SUPPLIED DATA =

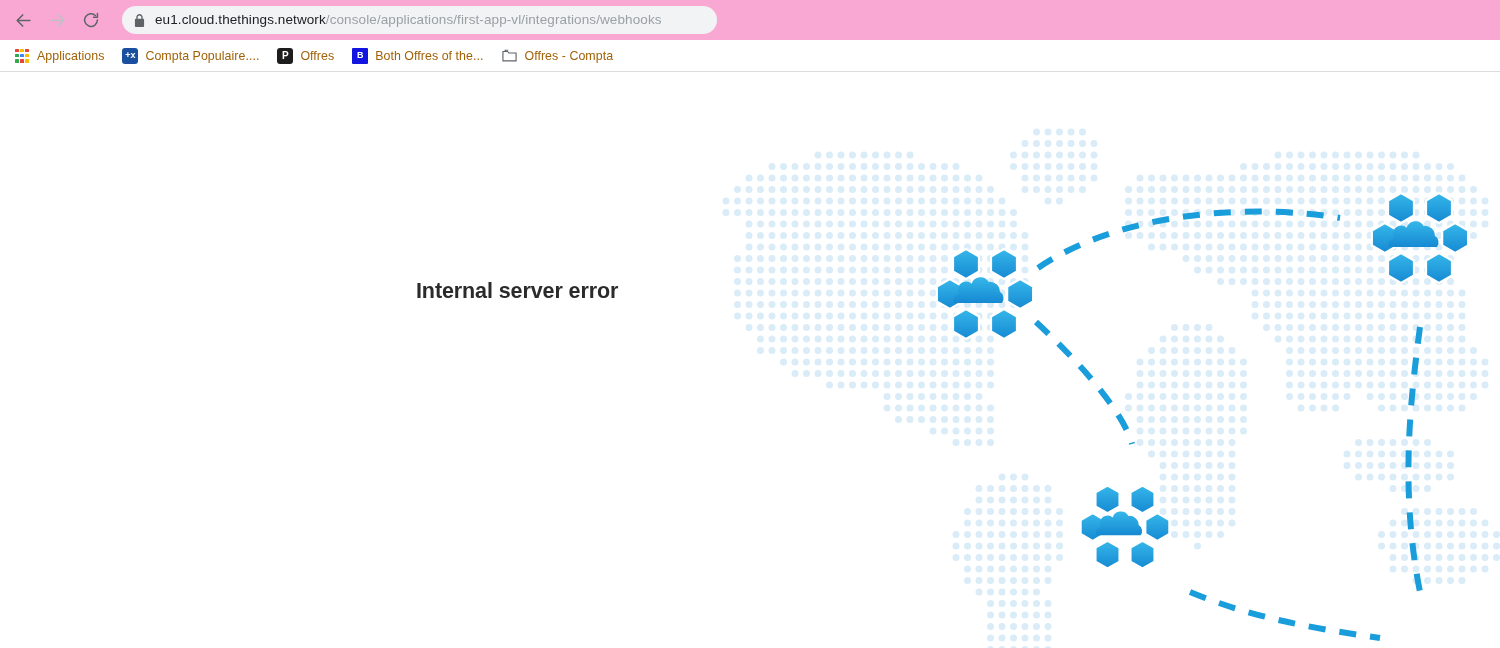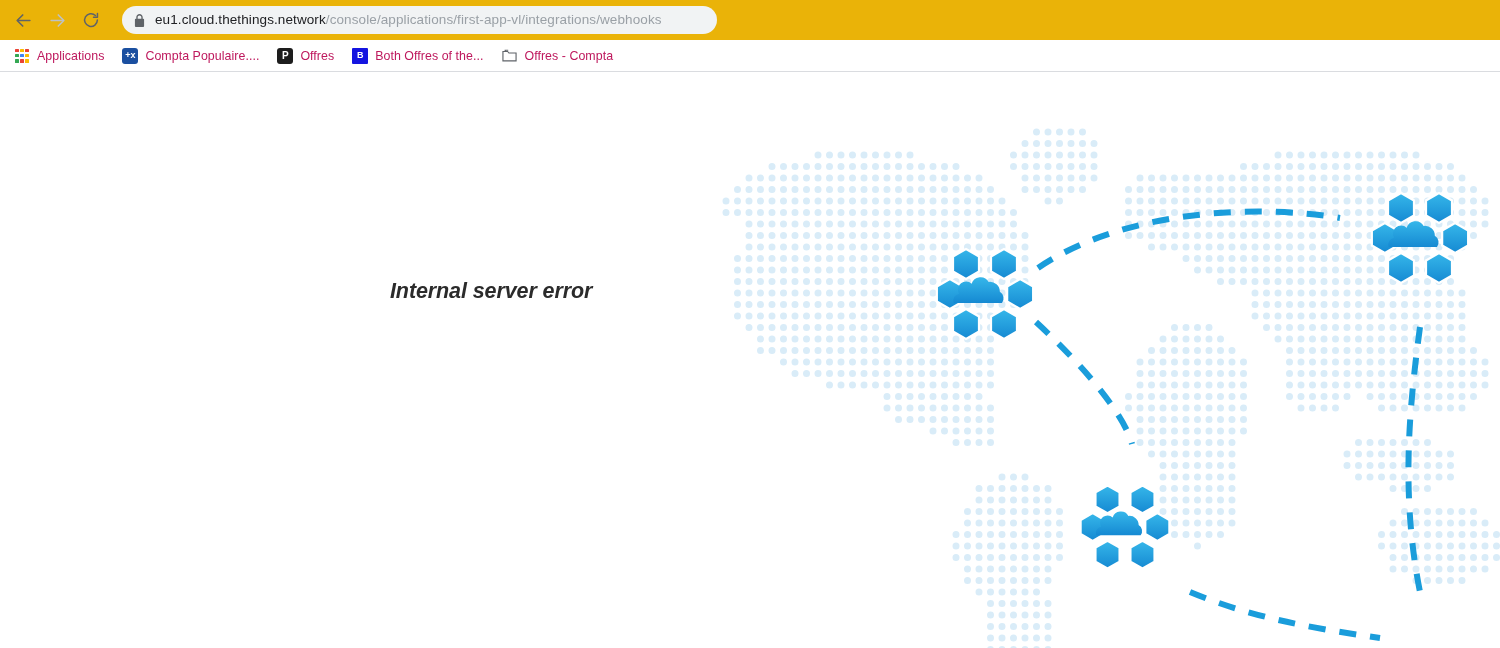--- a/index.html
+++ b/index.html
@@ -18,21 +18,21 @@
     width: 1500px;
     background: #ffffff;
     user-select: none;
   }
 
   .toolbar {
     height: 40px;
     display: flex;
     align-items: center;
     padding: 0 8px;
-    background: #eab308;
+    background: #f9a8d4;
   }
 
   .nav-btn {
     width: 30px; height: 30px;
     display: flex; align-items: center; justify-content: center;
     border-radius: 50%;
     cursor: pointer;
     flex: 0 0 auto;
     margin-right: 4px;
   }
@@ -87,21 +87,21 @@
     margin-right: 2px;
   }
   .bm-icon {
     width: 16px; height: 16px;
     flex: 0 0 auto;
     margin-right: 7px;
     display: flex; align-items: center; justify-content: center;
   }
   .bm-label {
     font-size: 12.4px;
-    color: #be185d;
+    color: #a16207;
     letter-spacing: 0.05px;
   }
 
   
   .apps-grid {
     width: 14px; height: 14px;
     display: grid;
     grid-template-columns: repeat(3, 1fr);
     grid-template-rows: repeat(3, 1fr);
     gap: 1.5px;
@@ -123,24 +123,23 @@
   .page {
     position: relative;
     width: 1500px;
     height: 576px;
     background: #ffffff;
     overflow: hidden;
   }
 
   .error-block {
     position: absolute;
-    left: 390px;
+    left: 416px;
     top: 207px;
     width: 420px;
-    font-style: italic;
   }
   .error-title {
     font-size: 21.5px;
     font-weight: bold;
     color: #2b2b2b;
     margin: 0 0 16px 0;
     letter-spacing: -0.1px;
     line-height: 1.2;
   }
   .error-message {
==
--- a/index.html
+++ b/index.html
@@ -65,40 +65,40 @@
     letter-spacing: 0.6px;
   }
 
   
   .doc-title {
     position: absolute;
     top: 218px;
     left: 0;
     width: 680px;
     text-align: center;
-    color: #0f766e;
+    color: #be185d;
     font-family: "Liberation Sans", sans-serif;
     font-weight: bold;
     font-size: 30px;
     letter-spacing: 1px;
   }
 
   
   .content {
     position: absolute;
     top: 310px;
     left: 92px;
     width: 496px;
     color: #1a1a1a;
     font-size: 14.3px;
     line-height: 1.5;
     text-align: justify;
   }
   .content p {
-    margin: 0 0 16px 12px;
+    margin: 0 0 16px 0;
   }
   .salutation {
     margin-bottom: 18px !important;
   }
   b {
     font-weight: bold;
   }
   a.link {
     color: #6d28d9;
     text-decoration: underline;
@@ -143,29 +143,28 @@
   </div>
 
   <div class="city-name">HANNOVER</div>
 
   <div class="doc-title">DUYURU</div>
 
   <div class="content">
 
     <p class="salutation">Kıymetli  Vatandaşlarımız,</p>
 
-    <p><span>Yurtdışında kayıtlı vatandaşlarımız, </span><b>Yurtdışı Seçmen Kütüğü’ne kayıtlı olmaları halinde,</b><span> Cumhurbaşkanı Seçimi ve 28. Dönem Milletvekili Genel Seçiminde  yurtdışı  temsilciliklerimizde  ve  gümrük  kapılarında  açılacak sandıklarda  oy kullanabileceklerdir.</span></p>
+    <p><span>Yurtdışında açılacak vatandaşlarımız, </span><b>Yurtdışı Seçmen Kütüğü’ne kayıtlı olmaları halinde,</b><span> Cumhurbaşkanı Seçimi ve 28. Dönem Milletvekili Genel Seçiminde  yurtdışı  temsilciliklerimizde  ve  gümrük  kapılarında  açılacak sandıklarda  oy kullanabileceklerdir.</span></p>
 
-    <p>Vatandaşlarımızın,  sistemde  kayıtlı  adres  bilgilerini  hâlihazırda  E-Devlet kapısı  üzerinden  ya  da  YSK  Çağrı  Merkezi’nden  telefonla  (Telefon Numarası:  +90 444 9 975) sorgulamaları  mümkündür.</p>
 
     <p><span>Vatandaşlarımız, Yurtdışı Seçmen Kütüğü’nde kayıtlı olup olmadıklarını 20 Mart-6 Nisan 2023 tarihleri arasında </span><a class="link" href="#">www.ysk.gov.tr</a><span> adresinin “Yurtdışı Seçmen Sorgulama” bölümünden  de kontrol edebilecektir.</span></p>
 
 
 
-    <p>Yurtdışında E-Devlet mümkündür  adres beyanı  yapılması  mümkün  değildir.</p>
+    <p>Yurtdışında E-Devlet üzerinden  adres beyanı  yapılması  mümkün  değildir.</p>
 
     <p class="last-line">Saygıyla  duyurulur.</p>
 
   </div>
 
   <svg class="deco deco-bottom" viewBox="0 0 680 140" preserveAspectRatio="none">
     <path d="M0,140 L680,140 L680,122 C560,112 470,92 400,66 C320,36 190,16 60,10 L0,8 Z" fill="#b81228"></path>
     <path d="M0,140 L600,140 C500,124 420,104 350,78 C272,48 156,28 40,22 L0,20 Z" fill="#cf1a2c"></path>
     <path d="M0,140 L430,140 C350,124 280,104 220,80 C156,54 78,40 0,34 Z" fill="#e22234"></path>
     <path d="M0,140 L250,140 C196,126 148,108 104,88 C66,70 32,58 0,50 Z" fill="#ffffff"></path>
...
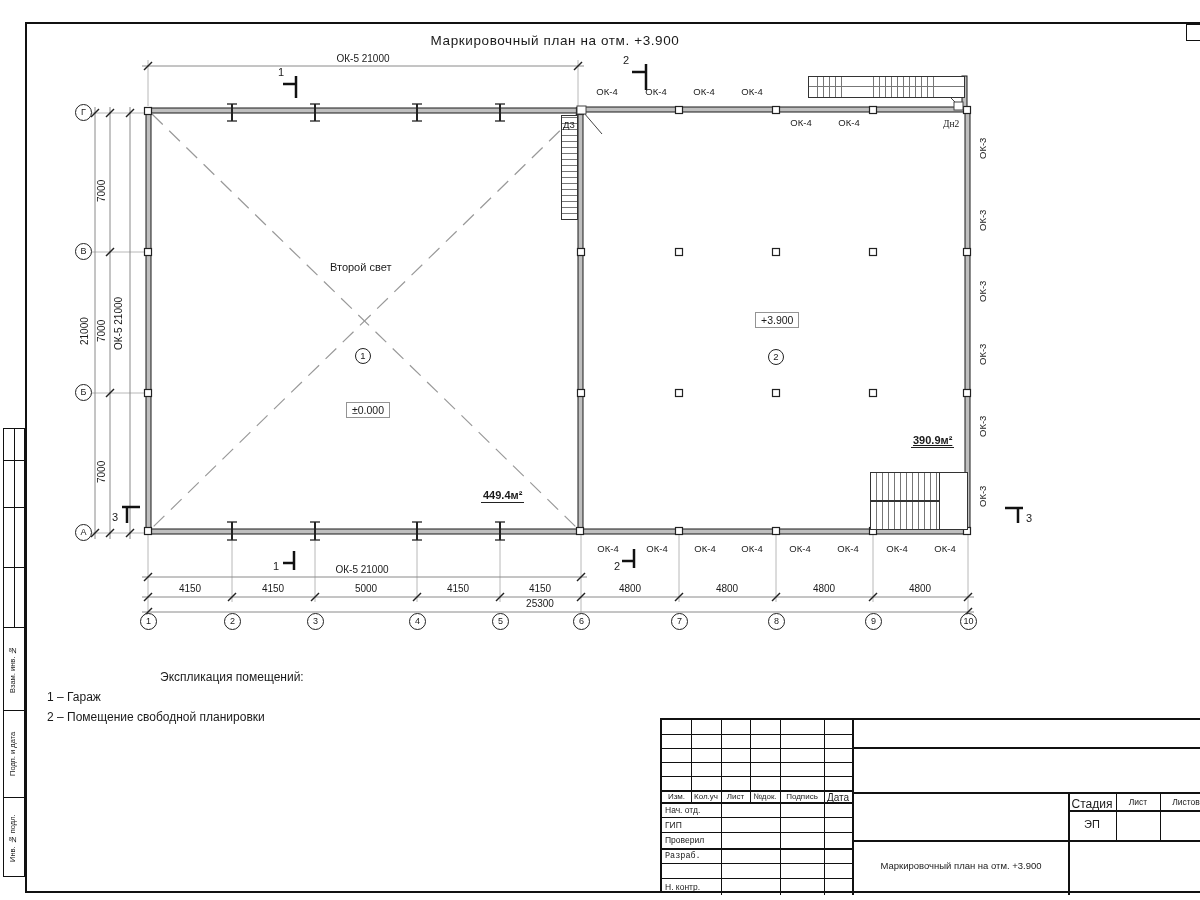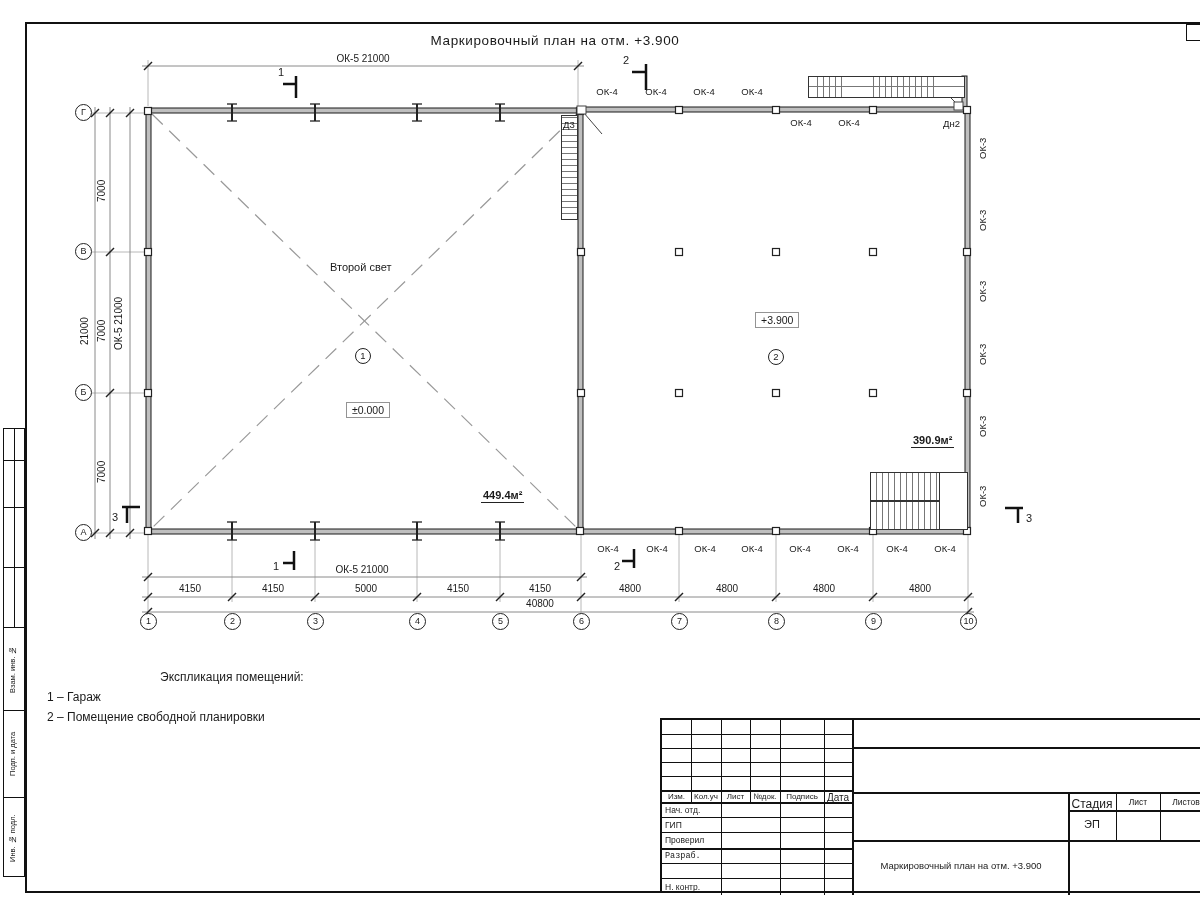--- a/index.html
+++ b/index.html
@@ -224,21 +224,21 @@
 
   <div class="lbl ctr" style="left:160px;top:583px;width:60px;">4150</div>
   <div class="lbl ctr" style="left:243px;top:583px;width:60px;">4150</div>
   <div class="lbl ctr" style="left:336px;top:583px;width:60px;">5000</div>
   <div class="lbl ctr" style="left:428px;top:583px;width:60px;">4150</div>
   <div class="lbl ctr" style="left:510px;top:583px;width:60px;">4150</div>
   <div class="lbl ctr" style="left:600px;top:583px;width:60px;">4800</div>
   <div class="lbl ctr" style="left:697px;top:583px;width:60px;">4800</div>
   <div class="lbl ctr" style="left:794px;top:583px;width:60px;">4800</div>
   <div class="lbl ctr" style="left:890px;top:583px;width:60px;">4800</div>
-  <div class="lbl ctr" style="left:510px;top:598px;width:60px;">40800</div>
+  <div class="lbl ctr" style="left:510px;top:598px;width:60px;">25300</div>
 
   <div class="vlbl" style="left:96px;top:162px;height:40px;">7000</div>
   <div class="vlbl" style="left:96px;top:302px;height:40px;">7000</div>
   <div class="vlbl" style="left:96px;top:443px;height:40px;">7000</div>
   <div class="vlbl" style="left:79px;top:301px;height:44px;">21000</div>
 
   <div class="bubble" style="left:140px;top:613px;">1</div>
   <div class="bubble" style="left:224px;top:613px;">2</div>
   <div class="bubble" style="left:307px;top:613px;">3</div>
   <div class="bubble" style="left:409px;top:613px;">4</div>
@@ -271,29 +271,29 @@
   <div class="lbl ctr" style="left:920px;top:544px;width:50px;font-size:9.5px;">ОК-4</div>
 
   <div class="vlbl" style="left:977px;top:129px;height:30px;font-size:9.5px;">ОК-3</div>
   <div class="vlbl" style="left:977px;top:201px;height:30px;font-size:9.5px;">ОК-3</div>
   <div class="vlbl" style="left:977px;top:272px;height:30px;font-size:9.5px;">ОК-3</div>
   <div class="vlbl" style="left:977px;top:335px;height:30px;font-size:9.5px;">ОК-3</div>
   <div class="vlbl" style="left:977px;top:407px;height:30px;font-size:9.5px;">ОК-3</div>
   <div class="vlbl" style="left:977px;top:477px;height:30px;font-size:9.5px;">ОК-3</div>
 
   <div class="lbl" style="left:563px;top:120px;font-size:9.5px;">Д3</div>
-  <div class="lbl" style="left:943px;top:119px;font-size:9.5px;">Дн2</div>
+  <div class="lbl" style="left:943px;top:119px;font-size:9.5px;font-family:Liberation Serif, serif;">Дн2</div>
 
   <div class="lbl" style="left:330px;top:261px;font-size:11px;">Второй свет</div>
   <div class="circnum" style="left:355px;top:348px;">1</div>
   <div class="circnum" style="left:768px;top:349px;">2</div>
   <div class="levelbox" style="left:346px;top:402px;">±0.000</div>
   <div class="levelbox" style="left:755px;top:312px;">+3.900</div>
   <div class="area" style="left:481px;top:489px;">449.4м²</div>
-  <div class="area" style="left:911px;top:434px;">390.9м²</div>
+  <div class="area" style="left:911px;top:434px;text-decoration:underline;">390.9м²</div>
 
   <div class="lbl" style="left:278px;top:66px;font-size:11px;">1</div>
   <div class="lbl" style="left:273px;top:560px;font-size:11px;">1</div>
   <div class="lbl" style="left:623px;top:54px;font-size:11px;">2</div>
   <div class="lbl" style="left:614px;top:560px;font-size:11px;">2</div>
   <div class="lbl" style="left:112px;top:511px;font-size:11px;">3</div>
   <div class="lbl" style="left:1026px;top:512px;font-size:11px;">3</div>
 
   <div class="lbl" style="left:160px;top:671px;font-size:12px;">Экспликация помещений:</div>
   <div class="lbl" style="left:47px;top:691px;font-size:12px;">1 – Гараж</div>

TASK ITEM = Pull out each line of the listing that holds the string "repeat".

RESULT OF THIS TASK =
     grid-template-columns: repeat(3, 1fr);
     grid-template-rows: repeat(3, 1fr);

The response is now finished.